Is it safe to ignore the return value of io.async and io.concurrent?

Can I create async tasks in an infinite loop and not care about calling cancel or await on them? Like in a socket acceptor loop for example:

const std = @import("std");

pub fn main(init: std.process.Init) !void {
    const io = init.io;
    const address = try std.Io.net.IpAddress.parse("127.0.0.1", 8080);
    var listener = try address.listen(io, .{ .reuse_address = true });
    defer listener.deinit(io);

    while (true) {
        const stream = try listener.accept(io);
        _ = io.async(handleConnection, .{ io, stream });
    }
}

fn handleConnection(io: std.Io, stream: std.Io.net.Stream) void {
    defer stream.close(io);
    // ... handle http request ...
}

Judging by the fact that io.async doesn’t take an allocator, I’m assuming that this is not leaking memory, but might this leak anything else? File descriptors?

Actually, I’ve just wrapped this in a test, and the debug allocator did detect a leak. I wonder, how one would write such a loop then. Create a std.Io.Group and call await on it periodically? But that would block the acceptor loop during the periodic cleanups…

From my understanding, if you never call await, your async function may never even get called, depending on the io implementation used.

Yes a Group is how you would track an arbitrary amount of futures.
If you don’t want to block the acceptor loop, then you should be using concurrent instead of async

The Io interface itself, doesn’t take an allocator for any(?) of its functions. But the implementation may have, and usually does, an allocator.

Regardless, futures themselves, are resources that must be awaited or canceled.

Note that since tasks run via a group can’t return values, they can be immediately cleaned up on completion, unlike other futures.

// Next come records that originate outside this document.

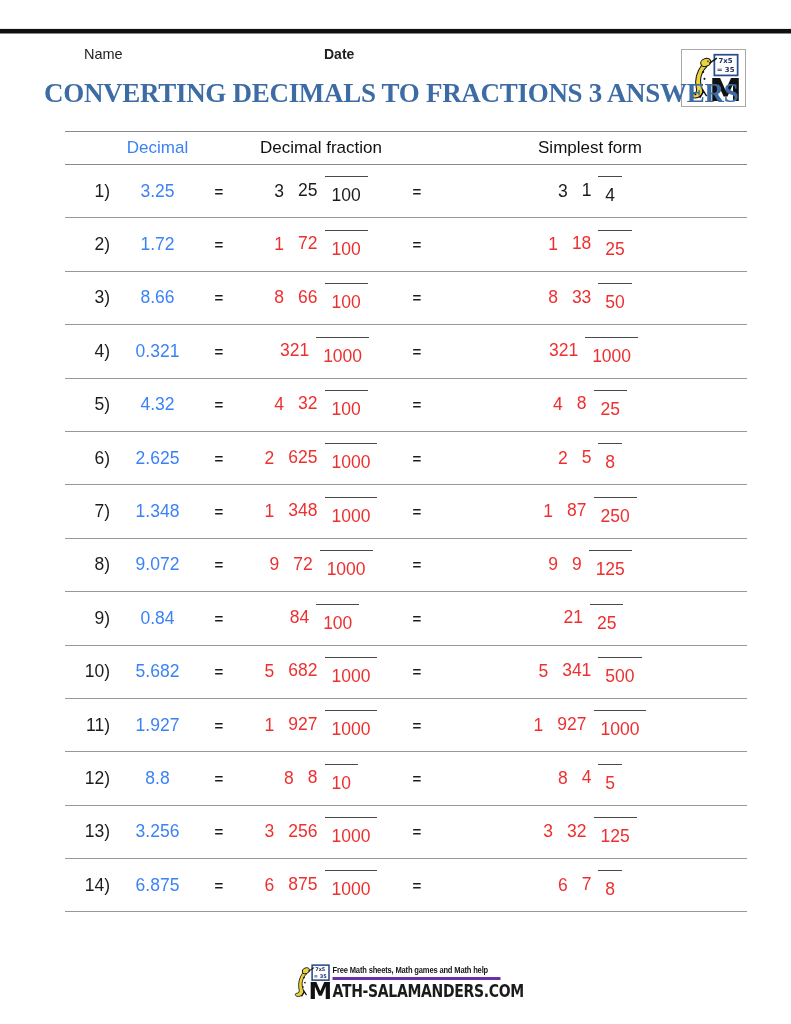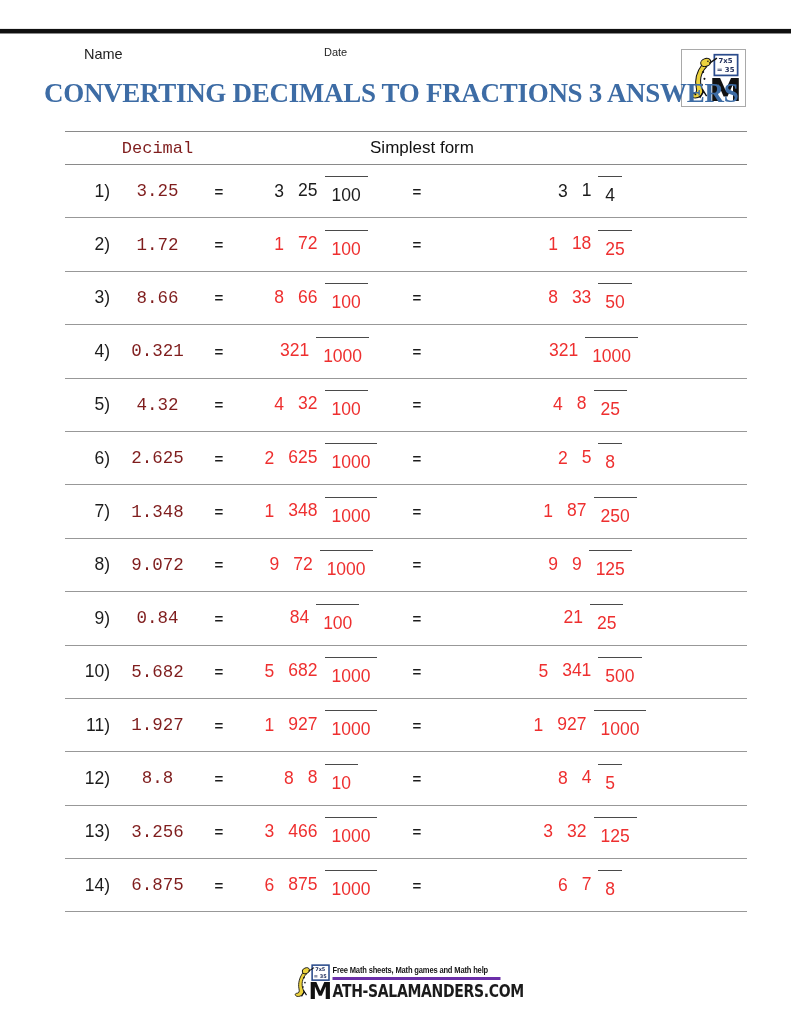"Date" .date-label { font-size: 11px -> 14px; font-weight: none -> bold }
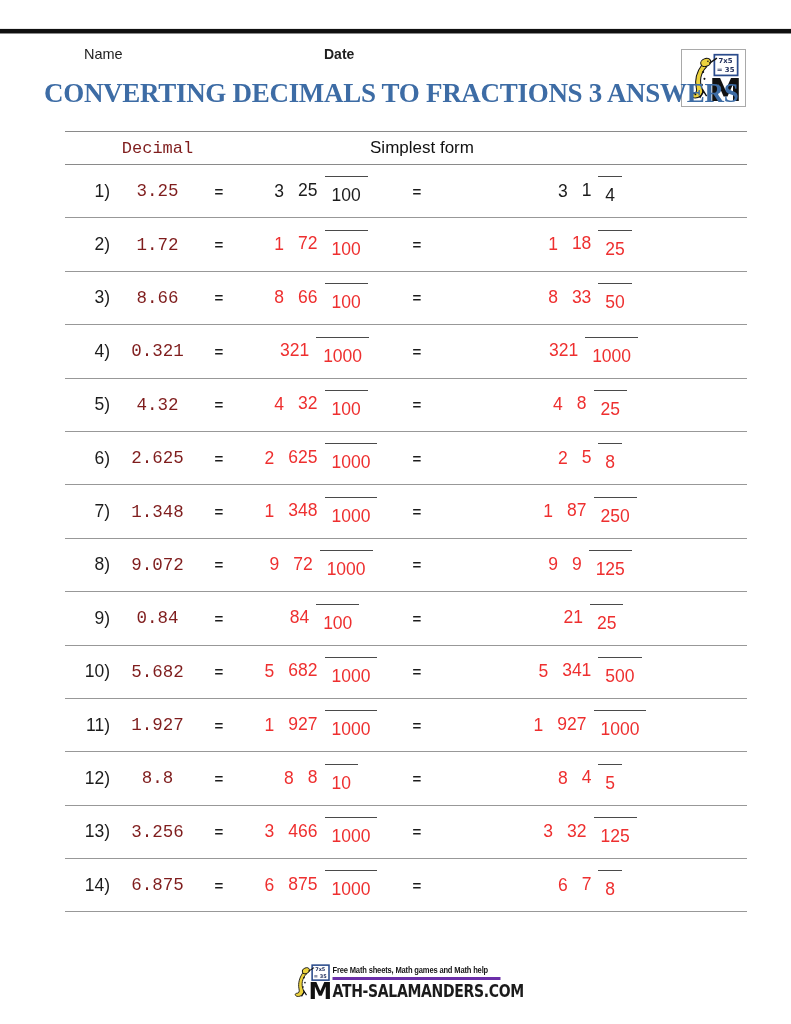"Decimal" .c.dec { color: #7f1d1d -> #3b82f6; font-family: Liberation Mono, monospace -> none }
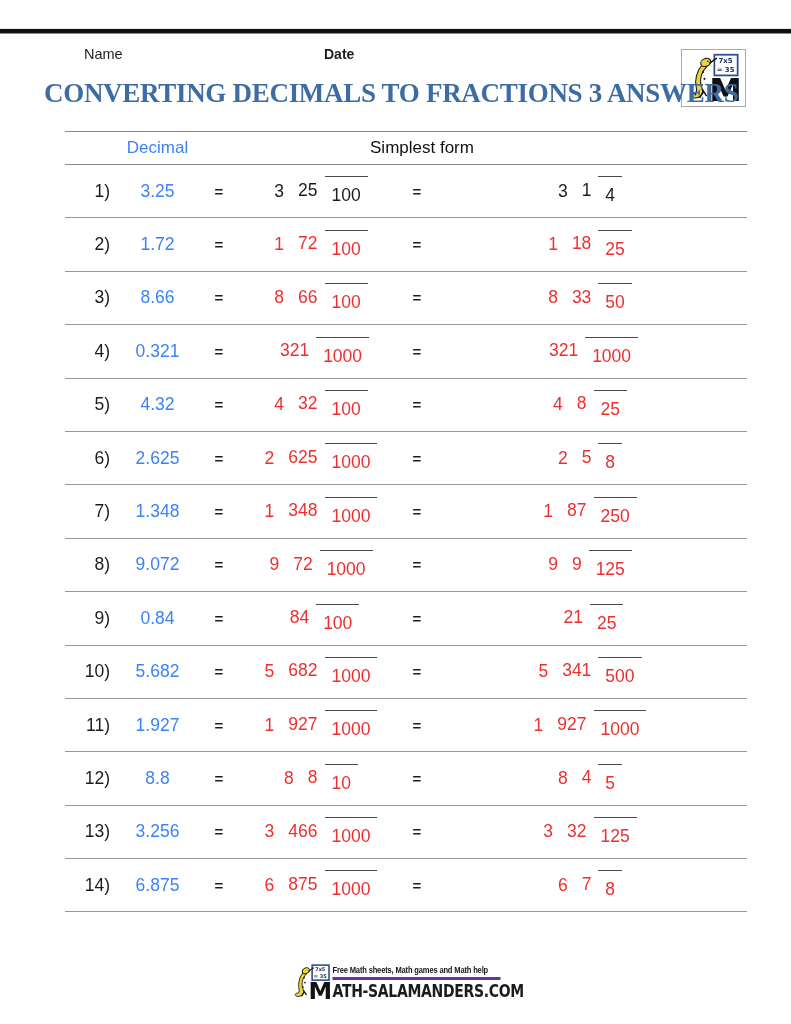"Decimal fraction" div.c { html: none -> <div>Decimal fraction</div> }
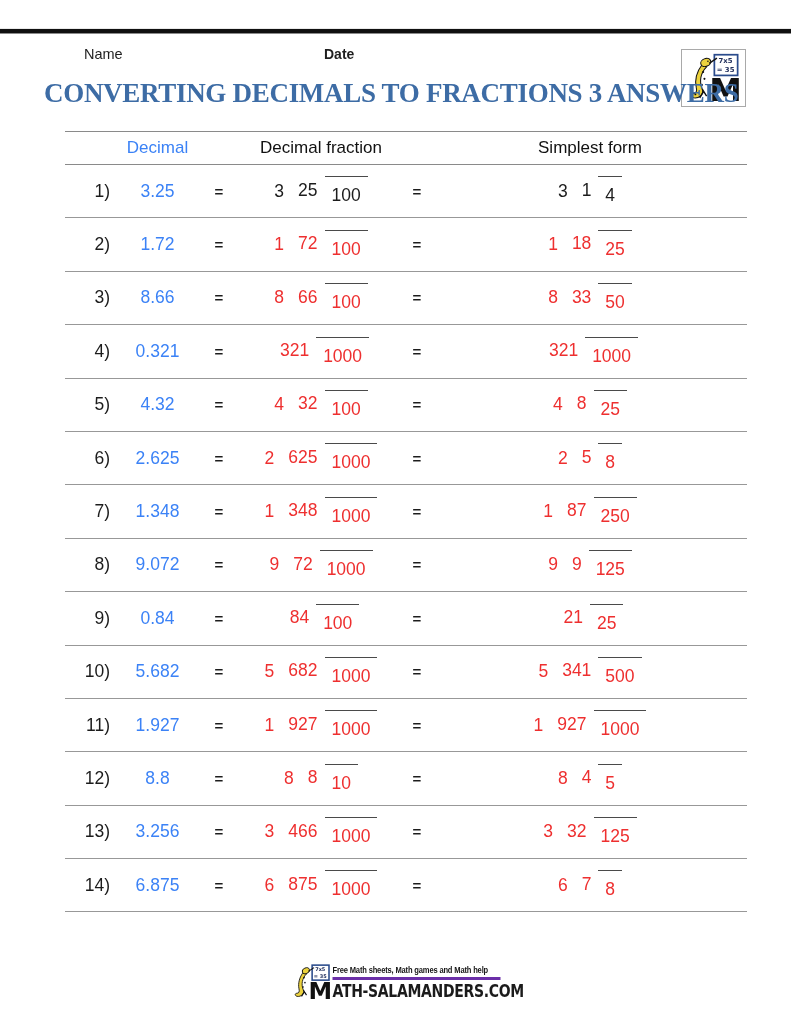"466" span.fn { text: 466 -> 256 }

This was the case previously but I dont think it is anymore:

/// When this function returns, it is guaranteed that `function` has already
/// been called and completed, or it has successfully been assigned a unit of
/// concurrency.

It is guaranteed to be assigned a unit of concurrency, if it has not been run synchronously. So the task will run soon :tm:.

I think this:

/// Calls `function` with `args`, such that the return value of the function is
/// not guaranteed to be available until `await` is called.

Is just refering to the implementation needing to hold onto the result, since it needs a stable address for the return possition as the future does not need to be awaited in the same function it was created.

i should just look at the code, but i could imagine the following sequence of events being correct

  • async is called on f, putting it into some kind of work queue.